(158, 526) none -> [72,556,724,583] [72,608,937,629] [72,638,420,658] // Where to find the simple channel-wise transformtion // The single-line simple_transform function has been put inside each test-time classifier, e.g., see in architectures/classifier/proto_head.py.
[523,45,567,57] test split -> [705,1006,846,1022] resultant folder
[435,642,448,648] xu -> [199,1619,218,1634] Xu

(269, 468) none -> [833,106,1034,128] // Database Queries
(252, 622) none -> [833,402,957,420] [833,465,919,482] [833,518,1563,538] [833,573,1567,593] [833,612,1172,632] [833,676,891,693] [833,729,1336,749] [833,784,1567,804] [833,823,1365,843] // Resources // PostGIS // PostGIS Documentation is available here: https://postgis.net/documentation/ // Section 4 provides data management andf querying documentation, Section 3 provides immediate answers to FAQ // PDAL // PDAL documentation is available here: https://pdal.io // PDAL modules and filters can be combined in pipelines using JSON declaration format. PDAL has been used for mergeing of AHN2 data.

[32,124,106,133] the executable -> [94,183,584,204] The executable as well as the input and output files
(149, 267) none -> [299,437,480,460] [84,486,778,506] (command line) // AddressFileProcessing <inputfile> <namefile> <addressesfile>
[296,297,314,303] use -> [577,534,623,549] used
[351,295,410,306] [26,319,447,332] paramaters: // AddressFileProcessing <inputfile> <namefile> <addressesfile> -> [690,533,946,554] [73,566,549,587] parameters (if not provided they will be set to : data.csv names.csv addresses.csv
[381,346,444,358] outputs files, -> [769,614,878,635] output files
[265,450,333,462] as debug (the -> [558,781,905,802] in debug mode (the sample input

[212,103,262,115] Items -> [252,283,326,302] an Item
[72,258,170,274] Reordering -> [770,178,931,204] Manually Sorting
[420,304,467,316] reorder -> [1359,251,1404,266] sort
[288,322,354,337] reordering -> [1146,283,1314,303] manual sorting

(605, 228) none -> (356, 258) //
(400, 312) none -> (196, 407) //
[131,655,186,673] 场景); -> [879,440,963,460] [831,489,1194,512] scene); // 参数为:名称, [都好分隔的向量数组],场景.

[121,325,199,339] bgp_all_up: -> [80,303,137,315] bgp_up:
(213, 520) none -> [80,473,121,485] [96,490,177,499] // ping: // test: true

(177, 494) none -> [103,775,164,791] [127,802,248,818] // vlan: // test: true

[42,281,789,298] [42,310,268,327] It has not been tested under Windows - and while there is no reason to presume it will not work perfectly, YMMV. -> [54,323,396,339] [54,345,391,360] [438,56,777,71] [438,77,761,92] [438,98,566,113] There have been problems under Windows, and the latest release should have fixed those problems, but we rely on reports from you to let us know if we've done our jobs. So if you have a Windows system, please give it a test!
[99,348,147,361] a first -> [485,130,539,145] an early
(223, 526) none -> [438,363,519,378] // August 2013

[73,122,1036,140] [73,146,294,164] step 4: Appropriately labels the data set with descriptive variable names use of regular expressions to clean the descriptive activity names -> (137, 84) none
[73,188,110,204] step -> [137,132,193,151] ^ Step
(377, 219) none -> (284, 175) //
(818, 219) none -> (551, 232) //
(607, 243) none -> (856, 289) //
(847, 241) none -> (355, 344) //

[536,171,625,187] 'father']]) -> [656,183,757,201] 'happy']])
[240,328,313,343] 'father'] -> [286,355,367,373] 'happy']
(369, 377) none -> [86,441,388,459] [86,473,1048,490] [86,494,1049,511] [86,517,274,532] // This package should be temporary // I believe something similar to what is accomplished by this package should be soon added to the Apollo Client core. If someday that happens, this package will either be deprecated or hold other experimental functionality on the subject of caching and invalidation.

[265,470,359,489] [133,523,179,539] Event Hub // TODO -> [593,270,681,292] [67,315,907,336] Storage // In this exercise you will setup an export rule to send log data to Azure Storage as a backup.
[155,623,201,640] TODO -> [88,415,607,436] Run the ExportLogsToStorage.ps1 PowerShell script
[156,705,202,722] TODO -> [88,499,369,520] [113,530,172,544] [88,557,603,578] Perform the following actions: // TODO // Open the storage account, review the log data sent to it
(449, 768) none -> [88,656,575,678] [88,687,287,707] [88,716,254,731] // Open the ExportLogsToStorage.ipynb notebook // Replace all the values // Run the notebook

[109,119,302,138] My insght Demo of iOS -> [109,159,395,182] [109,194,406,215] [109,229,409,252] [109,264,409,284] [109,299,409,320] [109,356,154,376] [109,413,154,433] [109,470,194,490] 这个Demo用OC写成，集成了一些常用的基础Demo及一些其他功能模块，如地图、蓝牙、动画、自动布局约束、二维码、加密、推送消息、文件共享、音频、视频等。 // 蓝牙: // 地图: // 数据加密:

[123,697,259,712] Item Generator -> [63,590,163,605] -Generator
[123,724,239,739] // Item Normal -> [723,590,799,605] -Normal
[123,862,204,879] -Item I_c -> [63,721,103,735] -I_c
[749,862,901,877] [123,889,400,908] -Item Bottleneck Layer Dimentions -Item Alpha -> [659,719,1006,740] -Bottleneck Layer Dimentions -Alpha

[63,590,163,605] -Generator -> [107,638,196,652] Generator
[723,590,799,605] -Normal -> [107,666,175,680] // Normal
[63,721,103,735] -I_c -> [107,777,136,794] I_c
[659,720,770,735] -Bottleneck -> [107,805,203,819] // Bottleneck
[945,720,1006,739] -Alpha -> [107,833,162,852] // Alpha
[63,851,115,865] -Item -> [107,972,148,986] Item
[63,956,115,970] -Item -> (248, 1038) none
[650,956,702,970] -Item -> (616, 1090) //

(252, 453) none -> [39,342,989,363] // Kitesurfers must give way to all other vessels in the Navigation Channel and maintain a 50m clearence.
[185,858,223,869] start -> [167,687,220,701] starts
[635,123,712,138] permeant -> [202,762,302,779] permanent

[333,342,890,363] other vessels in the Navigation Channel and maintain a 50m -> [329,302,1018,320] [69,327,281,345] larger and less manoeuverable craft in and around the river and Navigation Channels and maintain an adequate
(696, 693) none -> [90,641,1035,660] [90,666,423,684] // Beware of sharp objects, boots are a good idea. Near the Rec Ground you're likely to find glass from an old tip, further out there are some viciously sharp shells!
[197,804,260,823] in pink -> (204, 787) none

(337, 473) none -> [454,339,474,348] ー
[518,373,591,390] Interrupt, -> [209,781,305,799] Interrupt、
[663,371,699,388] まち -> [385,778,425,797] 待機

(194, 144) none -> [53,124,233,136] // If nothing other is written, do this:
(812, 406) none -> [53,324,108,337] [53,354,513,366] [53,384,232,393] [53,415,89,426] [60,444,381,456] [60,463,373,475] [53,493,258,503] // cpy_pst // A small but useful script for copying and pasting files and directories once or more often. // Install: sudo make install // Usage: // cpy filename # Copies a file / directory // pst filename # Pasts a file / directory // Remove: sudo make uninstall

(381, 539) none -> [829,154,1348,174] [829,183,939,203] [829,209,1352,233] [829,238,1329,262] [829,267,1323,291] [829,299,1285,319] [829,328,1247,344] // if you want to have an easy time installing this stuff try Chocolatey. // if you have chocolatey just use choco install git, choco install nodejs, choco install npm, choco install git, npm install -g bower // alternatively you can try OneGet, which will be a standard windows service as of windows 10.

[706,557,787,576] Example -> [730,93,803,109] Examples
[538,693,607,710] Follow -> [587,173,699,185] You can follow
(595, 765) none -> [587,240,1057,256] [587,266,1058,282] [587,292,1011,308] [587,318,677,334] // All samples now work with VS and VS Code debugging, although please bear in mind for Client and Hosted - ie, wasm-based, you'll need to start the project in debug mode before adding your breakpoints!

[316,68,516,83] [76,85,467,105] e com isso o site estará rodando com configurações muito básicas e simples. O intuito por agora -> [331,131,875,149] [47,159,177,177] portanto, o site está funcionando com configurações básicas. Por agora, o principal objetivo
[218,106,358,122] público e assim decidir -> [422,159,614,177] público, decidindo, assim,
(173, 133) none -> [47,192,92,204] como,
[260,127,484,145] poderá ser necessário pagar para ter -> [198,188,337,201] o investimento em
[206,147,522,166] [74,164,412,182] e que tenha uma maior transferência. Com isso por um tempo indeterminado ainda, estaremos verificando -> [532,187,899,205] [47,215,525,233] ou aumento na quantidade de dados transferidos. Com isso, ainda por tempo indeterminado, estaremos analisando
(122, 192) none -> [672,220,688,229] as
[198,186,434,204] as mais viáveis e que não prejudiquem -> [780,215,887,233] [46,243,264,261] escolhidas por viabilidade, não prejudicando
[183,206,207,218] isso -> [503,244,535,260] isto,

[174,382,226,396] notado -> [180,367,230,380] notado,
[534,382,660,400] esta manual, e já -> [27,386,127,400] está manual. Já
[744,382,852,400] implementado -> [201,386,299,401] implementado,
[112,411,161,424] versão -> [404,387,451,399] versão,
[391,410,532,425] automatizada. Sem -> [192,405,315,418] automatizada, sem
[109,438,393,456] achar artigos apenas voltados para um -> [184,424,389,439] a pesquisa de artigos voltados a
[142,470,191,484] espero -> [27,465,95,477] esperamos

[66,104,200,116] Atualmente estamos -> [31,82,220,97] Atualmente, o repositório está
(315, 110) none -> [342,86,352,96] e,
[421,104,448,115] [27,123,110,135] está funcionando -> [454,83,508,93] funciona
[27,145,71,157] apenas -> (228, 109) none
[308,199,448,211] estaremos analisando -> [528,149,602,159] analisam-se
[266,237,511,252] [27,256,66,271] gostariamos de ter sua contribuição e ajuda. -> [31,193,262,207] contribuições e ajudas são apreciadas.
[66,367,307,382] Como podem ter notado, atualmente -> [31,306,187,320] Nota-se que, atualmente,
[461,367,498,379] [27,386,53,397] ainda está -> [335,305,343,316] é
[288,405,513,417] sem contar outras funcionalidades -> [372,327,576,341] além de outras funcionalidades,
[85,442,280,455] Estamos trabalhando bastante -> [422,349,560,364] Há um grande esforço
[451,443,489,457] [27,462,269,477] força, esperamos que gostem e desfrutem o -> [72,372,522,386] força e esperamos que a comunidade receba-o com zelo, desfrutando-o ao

- _EXERCISE DESCRIPTION_
Out of the data above, give again only the lines starting at the one holding "(818, 219) none -> (551, 232) //" and ending at the one holding "[240,328,313,343] 'father'] ->", unchanged.

- _TASK SOLUTION_
(818, 219) none -> (551, 232) //
(607, 243) none -> (856, 289) //
(847, 241) none -> (355, 344) //

[536,171,625,187] 'father']]) -> [656,183,757,201] 'happy']])
[240,328,313,343] 'father'] -> [286,355,367,373] 'happy']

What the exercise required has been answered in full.